Required work —
Would you please retype, exactly, the lines of the listing below between the line with "predicted_total_infected_upper, 2020-03-10: 150000" and the line with "predicted_total_infected_upper, 2020-04-25: none", inclusive?

Exercise material —

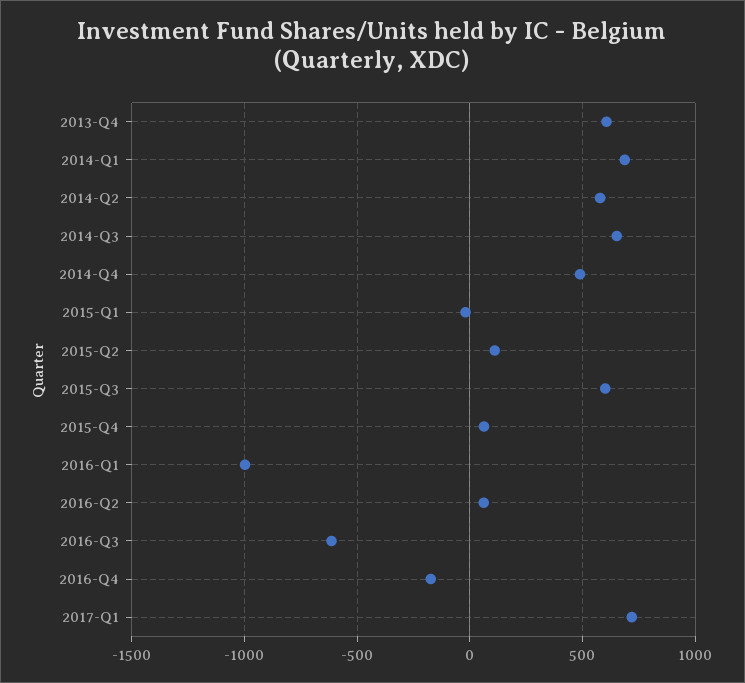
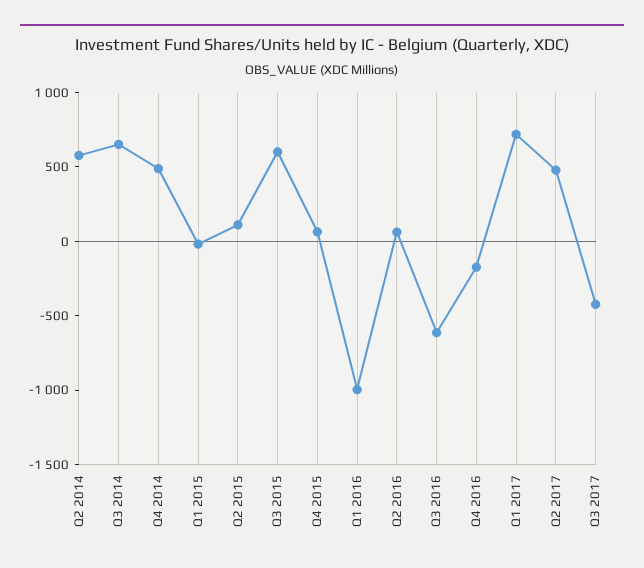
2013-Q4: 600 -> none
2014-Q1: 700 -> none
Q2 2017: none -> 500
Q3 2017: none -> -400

--

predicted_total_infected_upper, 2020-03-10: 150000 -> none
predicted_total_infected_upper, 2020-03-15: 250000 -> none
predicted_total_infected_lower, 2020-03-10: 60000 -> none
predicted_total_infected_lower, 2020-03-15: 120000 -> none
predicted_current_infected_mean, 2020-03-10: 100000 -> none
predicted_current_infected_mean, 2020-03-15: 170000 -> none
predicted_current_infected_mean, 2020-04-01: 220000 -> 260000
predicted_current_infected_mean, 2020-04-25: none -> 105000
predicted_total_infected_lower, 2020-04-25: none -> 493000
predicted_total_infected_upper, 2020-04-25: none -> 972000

--

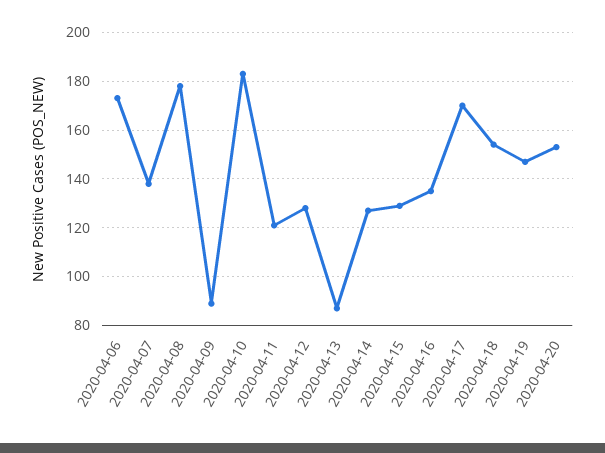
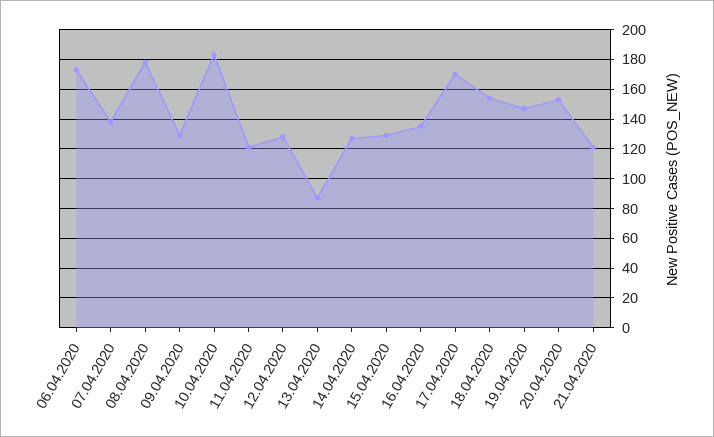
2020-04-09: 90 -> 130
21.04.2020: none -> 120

Problem solution —
predicted_total_infected_upper, 2020-03-10: 150000 -> none
predicted_total_infected_upper, 2020-03-15: 250000 -> none
predicted_total_infected_lower, 2020-03-10: 60000 -> none
predicted_total_infected_lower, 2020-03-15: 120000 -> none
predicted_current_infected_mean, 2020-03-10: 100000 -> none
predicted_current_infected_mean, 2020-03-15: 170000 -> none
predicted_current_infected_mean, 2020-04-01: 220000 -> 260000
predicted_current_infected_mean, 2020-04-25: none -> 105000
predicted_total_infected_lower, 2020-04-25: none -> 493000
predicted_total_infected_upper, 2020-04-25: none -> 972000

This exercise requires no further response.